What needs to be done: Leaving every picture out, repeat all of the entries below exactly.

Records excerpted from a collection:

*****

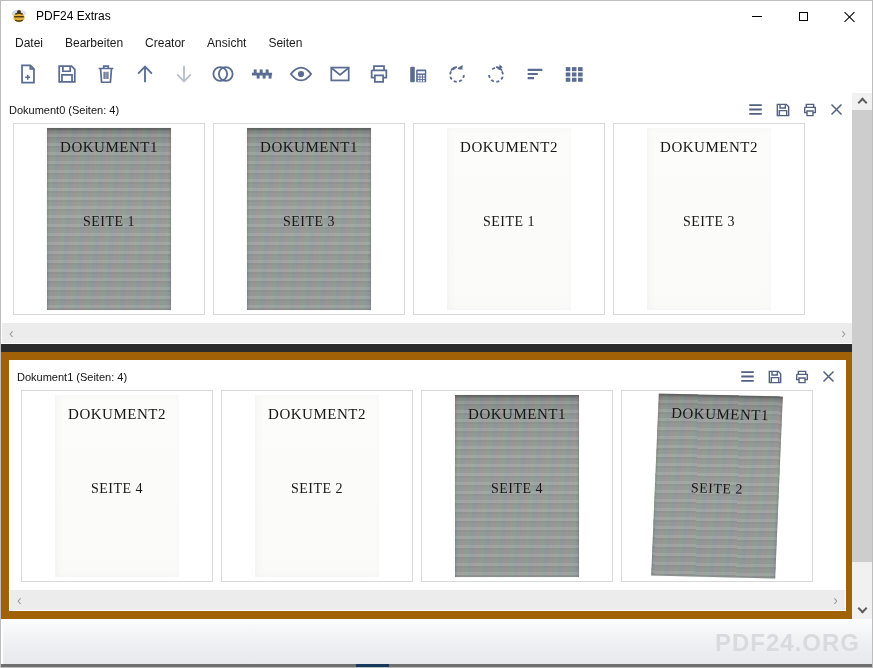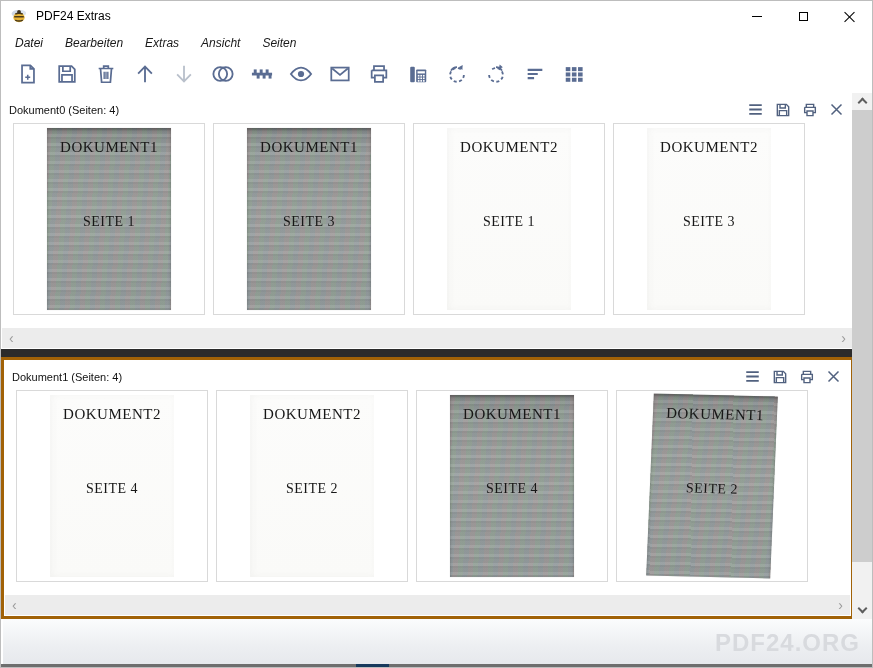--- a/index.html
+++ b/index.html
@@ -17,32 +17,32 @@
   .glyph-min { width:10px; height:0; border-top:1px solid #000; display:block; }
   .glyph-max { width:9px; height:9px; border:1px solid #000; display:block; }
   .glyph-close { position:relative; width:11px; height:11px; display:block; }
   .glyph-close::before, .glyph-close::after {
     content:""; position:absolute; left:5px; top:-1px; width:1px; height:14px; background:#000;
   }
   .glyph-close::before { transform:rotate(45deg); }
   .glyph-close::after  { transform:rotate(-45deg); }
   
   .menubar { height:23px; display:flex; align-items:center; padding-left:3px; background:#fff; }
-  .menu-item { font-size:12px; color:#1a1a1a; padding:3px 11px;font-style:italic; }
+  .menu-item { font-size:12px; color:#1a1a1a; padding:3px 11px; }
   
   .toolbar { height:39px; display:flex; align-items:center; padding-left:7px; background:#fff; }
   .tool-btn { width:39px; height:34px; display:flex; align-items:center; justify-content:center; }
   .tool-btn svg { display:block; }
   
   .workspace {
     position:absolute; left:0; top:92px; width:853px; height:526px;
     background:#2b2b2b; display:flex; flex-direction:column; gap:8px;
   }
   .panel { flex:1 1 0; background:#fff; display:flex; flex-direction:column; min-height:0; }
-  .panel.selected { border:3px solid #a16207; }
+  .panel.selected { border:8px solid #a16207; }
   .panel-header { height:27px; flex:0 0 auto; display:flex; align-items:center; padding:6px 10px 0 8px; }
   .panel-title { font-size:11px; color:#111; }
   .panel-icons { margin-left:auto; display:flex; align-items:center; gap:11px; }
   .panel-icons svg { display:block; }
   .cards { flex:1 1 auto; display:flex; gap:8px; padding:3px 0 0 12px; overflow:hidden; min-height:0; }
   .card {
     width:192px; height:192px; flex:0 0 auto; border:1px solid #d9d9d9; background:#fff;
     display:flex; align-items:center; justify-content:center;
   }
   .page {
@@ -111,21 +111,21 @@
         </div>
       <div class="win-btn">
           <span class="glyph-close"></span>
         </div>
     </div>
   </div>
 
   <div class="menubar">
     <span class="menu-item">Datei</span>
     <span class="menu-item">Bearbeiten</span>
-    <span class="menu-item">Extras</span>
+    <span class="menu-item">Creator</span>
     <span class="menu-item">Ansicht</span>
     <span class="menu-item">Seiten</span>
   </div>
 
   <div class="toolbar">
     <div class="tool-btn">
       <svg width="22" height="22" viewBox="0 0 24 24" fill="none" stroke="#5a6c92" stroke-width="1.9">
         <path d="M5.5 2.5h9l4 4v15h-13z"></path>
           <path d="M14.5 2.5v4h4"></path>
           <path d="M9 15.5h5.4M11.7 12.8v5.4" stroke-width="1.7"></path>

*****

Finished exercise:
--- a/index.html
+++ b/index.html
@@ -17,32 +17,32 @@
   .glyph-min { width:10px; height:0; border-top:1px solid #000; display:block; }
   .glyph-max { width:9px; height:9px; border:1px solid #000; display:block; }
   .glyph-close { position:relative; width:11px; height:11px; display:block; }
   .glyph-close::before, .glyph-close::after {
     content:""; position:absolute; left:5px; top:-1px; width:1px; height:14px; background:#000;
   }
   .glyph-close::before { transform:rotate(45deg); }
   .glyph-close::after  { transform:rotate(-45deg); }
   
   .menubar { height:23px; display:flex; align-items:center; padding-left:3px; background:#fff; }
-  .menu-item { font-size:12px; color:#1a1a1a; padding:3px 11px;font-style:italic; }
+  .menu-item { font-size:12px; color:#1a1a1a; padding:3px 11px; }
   
   .toolbar { height:39px; display:flex; align-items:center; padding-left:7px; background:#fff; }
   .tool-btn { width:39px; height:34px; display:flex; align-items:center; justify-content:center; }
   .tool-btn svg { display:block; }
   
   .workspace {
     position:absolute; left:0; top:92px; width:853px; height:526px;
     background:#2b2b2b; display:flex; flex-direction:column; gap:8px;
   }
   .panel { flex:1 1 0; background:#fff; display:flex; flex-direction:column; min-height:0; }
-  .panel.selected { border:3px solid #a16207; }
+  .panel.selected { border:8px solid #a16207; }
   .panel-header { height:27px; flex:0 0 auto; display:flex; align-items:center; padding:6px 10px 0 8px; }
   .panel-title { font-size:11px; color:#111; }
   .panel-icons { margin-left:auto; display:flex; align-items:center; gap:11px; }
   .panel-icons svg { display:block; }
   .cards { flex:1 1 auto; display:flex; gap:8px; padding:3px 0 0 12px; overflow:hidden; min-height:0; }
   .card {
     width:192px; height:192px; flex:0 0 auto; border:1px solid #d9d9d9; background:#fff;
     display:flex; align-items:center; justify-content:center;
   }
   .page {
@@ -111,21 +111,21 @@
         </div>
       <div class="win-btn">
           <span class="glyph-close"></span>
         </div>
     </div>
   </div>
 
   <div class="menubar">
     <span class="menu-item">Datei</span>
     <span class="menu-item">Bearbeiten</span>
-    <span class="menu-item">Extras</span>
+    <span class="menu-item">Creator</span>
     <span class="menu-item">Ansicht</span>
     <span class="menu-item">Seiten</span>
   </div>
 
   <div class="toolbar">
     <div class="tool-btn">
       <svg width="22" height="22" viewBox="0 0 24 24" fill="none" stroke="#5a6c92" stroke-width="1.9">
         <path d="M5.5 2.5h9l4 4v15h-13z"></path>
           <path d="M14.5 2.5v4h4"></path>
           <path d="M9 15.5h5.4M11.7 12.8v5.4" stroke-width="1.7"></path>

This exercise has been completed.